Work task: For each line of the material, check for the string "software"; then state how many lines had it, giving only the number.

Information given:
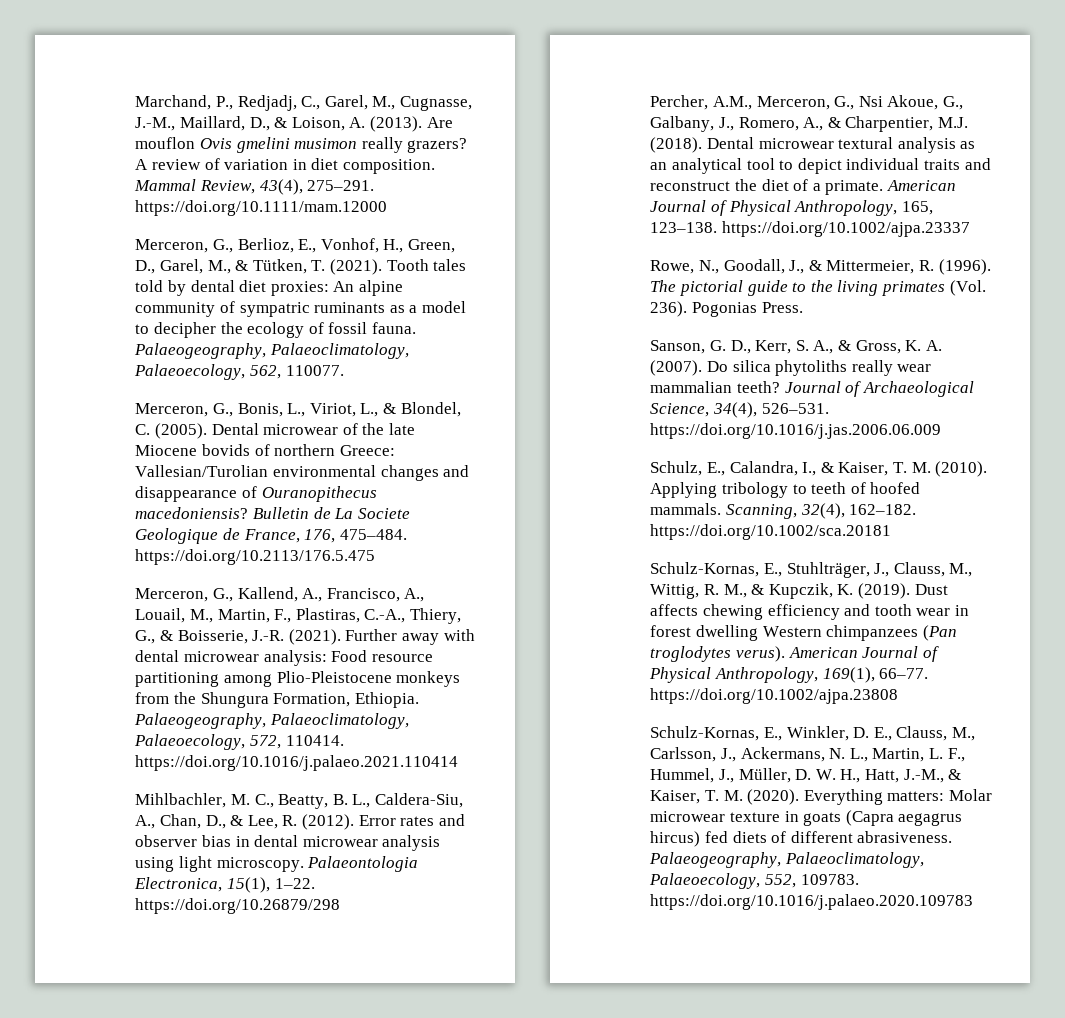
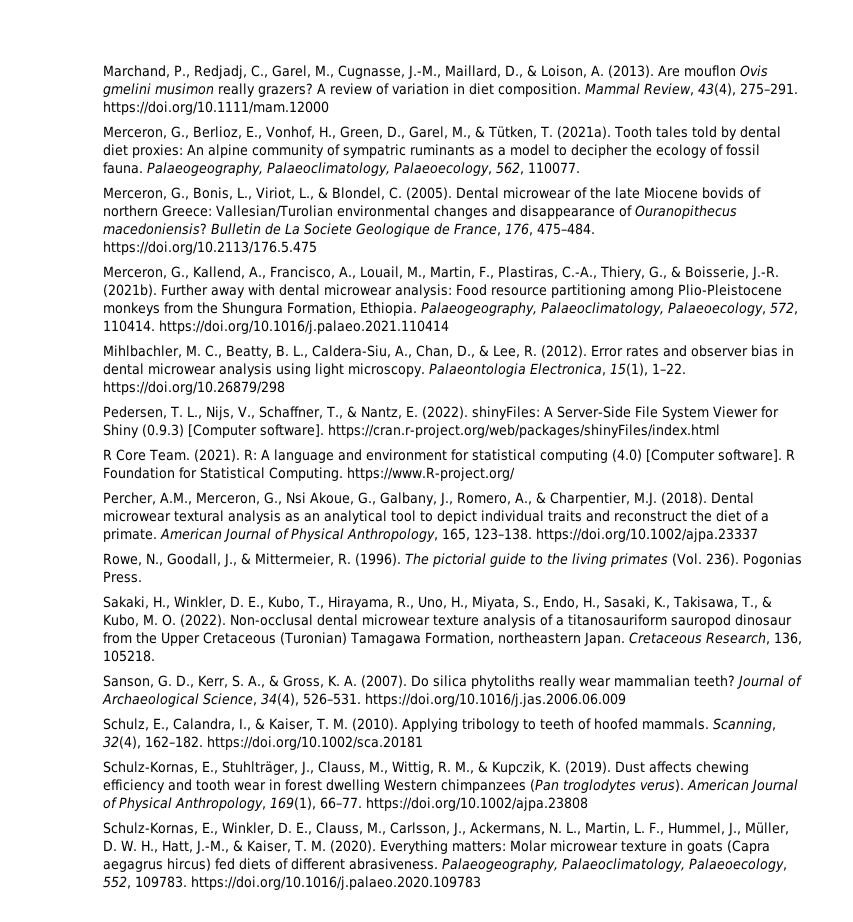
- Merceron, G., Berlioz, E., Vonhof, H., Green, D., Garel, M., & Tütken, T. (2021).
+ Merceron, G., Berlioz, E., Vonhof, H., Green, D., Garel, M., & Tütken, T. (2021a).
- Merceron, G., Kallend, A., Francisco, A., Louail, M., Martin, F., Plastiras, C.-A., Thiery, G., & Boisserie, J.-R. (2021).
+ Merceron, G., Kallend, A., Francisco, A., Louail, M., Martin, F., Plastiras, C.-A., Thiery, G., & Boisserie, J.-R. (2021b).
+ Pedersen, T. L., Nijs, V., Schaffner, T., & Nantz, E. (2022). shinyFiles: A Server-Side File System Viewer for Shiny (0.9.3) [Computer software]. https://cran.r-project.org/web/packages/shinyFiles/index.html
+ R Core Team. (2021). R: A language and environment for statistical computing (4.0) [Computer software]. R Foundation for Statistical Computing. https://www.R-project.org/
+ Sakaki, H., Winkler, D. E., Kubo, T., Hirayama, R., Uno, H., Miyata, S., Endo, H., Sasaki, K., Takisawa, T., & Kubo, M. O. (2022). Non-occlusal dental microwear texture analysis of a titanosauriform sauropod dinosaur from the Upper Cretaceous (Turonian) Tamagawa Formation, northeastern Japan. Cretaceous Research, 136, 105218.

Answer space: 2